Semoga bisa bersambung dengan:

Mempertahankan jembatan

Sunday 14 September 2008

What a day!

Actually today I started the day with good news! My internet was able to work properly after the computer got struck by lightning (again...hu...hu...hu...I was panicked as I've got so many commitments that would need my computer!)

Then, after doing all the online work, preparing the children, and struggling through the traffic for more than one hour, brought the children to my parents' house, then I was able to arrive to the museum "in time" (perfect time...as the visitors in the museum were already preparing to make a phone call to Rose). I should be leaving earlier from Serpong! I was actually Martha's back-up, but we decided to do tandem tour with her as the leader. She had problem with her stomach...so I've got to try my best in remembering dates! Yes, I was actually share the same problem with my eldest son: it's hard for us to remember all those years of the history lesson. Usually I need to reread some information before guiding(on dates etc. to remember it the next morning).

Luckily I did have a very nice group of visitors. They were active asking questions and making comments. The highlight tour went on longer than my usual tour, but not as tiring as I usually was.

Then I went to my brother's house to work online and to print out the invitation from Toyota Kijang (and also to see what time is the venue)...it's really a small world, he knew Tuhu (the man in charge for the invitation) from the IYCEY competition.

Back to my parents' house I've got to struggle with those boys to make them take their nap. They do need it or they will fall asleep in the car (like they usually did) on the way to the event. I'd like to take part in the photo session with the new car. I knew that it would be a grumbling session if they do not have their afternoon sleep! But then they were so difficult to wake up!
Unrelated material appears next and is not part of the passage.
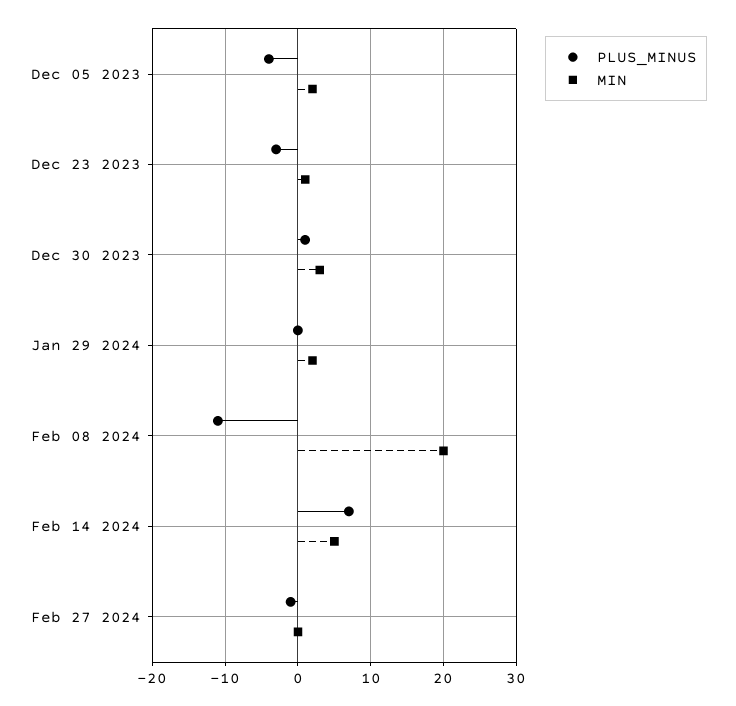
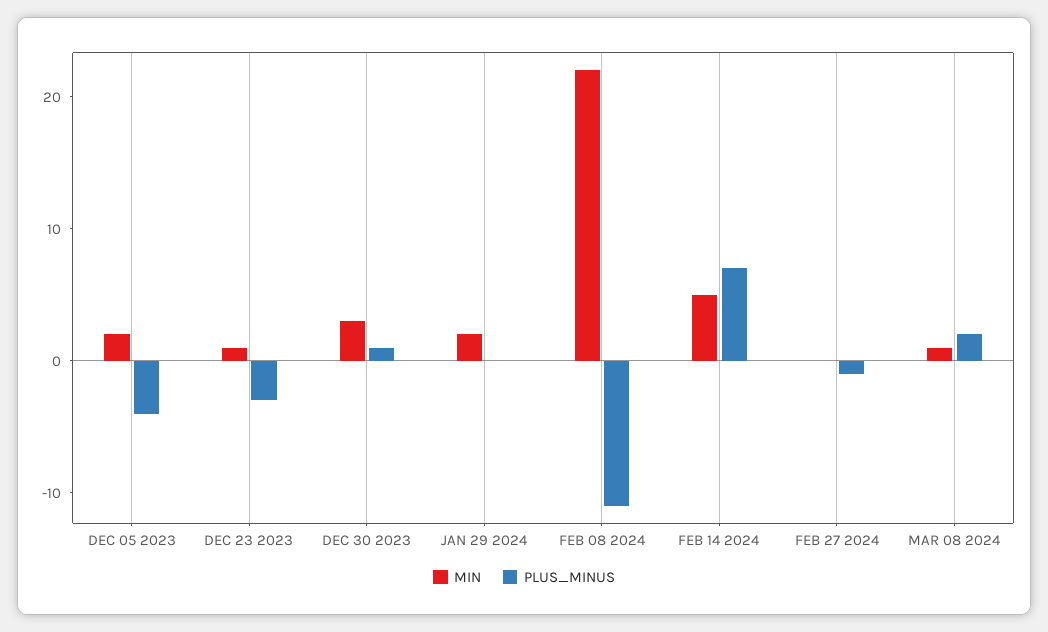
MIN, Feb 08 2024: 20 -> 22
MIN, MAR 08 2024: none -> 1
PLUS_MINUS, MAR 08 2024: none -> 2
We moved out from the house at five o'clock...late already!

Yet, I did not think of the traffic...and actually I do not even think that the traffic will be that bad! From jalan Wijaya to Pondok Indah Mall 2 it took me an hour. I was not familiar with PIM 2 (he...he...he...it was like a villager came to the city) and I was lost in the parking lot for one hour! Really one hour! We were in already by 18.00 but we arrived inside the mall at about 19.00. I am not bless with a fairy godmother for finding a parking lot. And I saw more than one car who used two parking spaces for only their own car...being very tired, I was a bit angry! I knew now why one blogger do care to upload a post about parking spaces (see it here).
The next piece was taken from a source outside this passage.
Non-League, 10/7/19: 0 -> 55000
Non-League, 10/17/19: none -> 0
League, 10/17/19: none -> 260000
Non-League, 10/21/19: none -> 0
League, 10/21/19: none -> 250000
I hate parking lot! I think I never like it, even as a student of architecture...I don't really like to design a highrise building because I did not feel comfortable with all those columns in the parking lot! In the beginning I did not look for valet service as I had computer and some other bags in the car, but then...when I was hopeless I could not find their service booth!

Two hours driving with three fighting boys inside the car could make me insane! I wonder when can we enjoy the facility like MRT in Singapore (with the accuracy of departure and also with safety feeling for its riders). Traffic is something I really hate from Jakarta! Back from the PIM I came into another traffic jam in Pondok Indah and Bintaro before I could go into the toll road. 30 minutes to get out from the mall, and another one hour to go home...

Shuttle bus is OK for me, but their time schedule is not really regular, and it is also depending on the traffic...so we can't have a very tight scheduling with this shuttle bus...sometimes we can be late. But, the worst is the time I lost while waiting without any idea at what time the next bus to go home would arrive! The time schedule is also limited, so we can't really count on it to transport us home after seven in the evening!

Completing my regret of the day...my camera's batteries got exhausted again...so I could not even make a picture from the event for wikimu (I'm usually not really keen on writing about culinary but the waiter put so many things on our table, some looks interesting for the culinary article- though I am not good at writing about culinary!).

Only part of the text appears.